While employing these standards for all of your tags may be overkill, they can serve as a good source of inspiration if you’re unsure what tag best fits a certain topic or how best to construct your own tags.
Tag systems in reference management software
If you are using reference management software to organize and cite your academic sources, it makes sense to assign tags to them in your program.
The major advantage of using a reference management program instead of an analogue system is that you can automatically search all of the reference information for a source. For words that appear in the title or for author names, you don’t need to save additional tags, since this information is already searchable.

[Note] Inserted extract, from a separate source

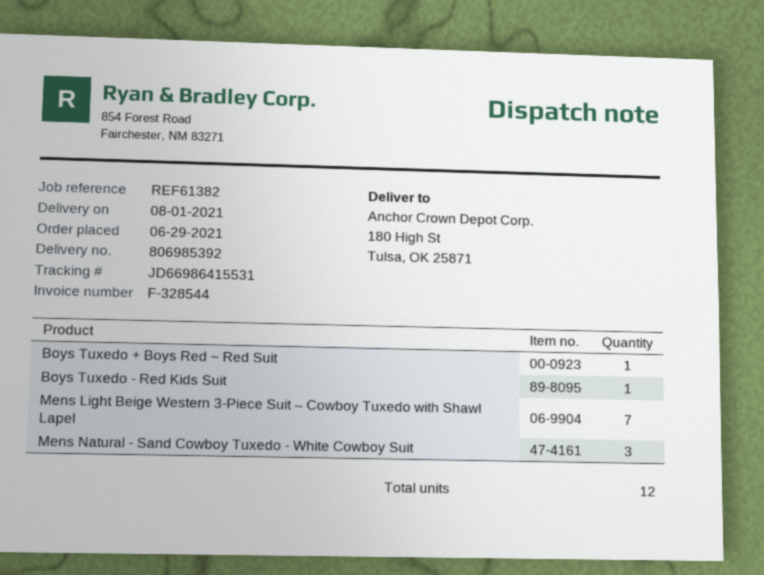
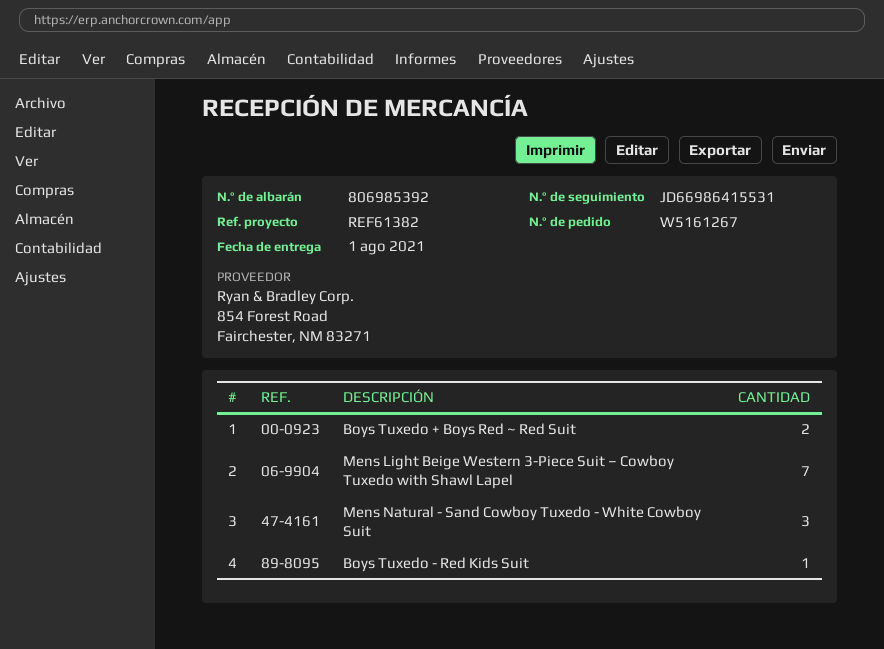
Boys Tuxedo + Boys Red ~ Red Suit: 1 -> 2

When you import reference information from some catalogues or databases, you might notice that keywords are imported automatically. For example, after importing search results from PubMed into your reference management software, you’ll see that your records contain MeSH terms.
The advantage of this is that you can then make use of these tags for your own tag system. Once the terms are in your reference management program, you can easily make changes to them or add additional terms. However, if you want to maintain complete control of your tags and tag system, you can usually find an option to suppress the importing of keywords. For example, in Citavi you can change this setting in the “Search” options. All keywords in Citavi are saved in a list, which makes it easy to edit, merge, or delete them.
Other reference management programs offer some other options. For example, in Zotero you can color code your tags.
Now it’s up to you to develop your own treasure trove! Use an existing system, create your own tag list from scratch, or combine the two approaches. Remember that your system just needs to work well for you and your collection of sources, so experiment and then go with the method that works best for what you need.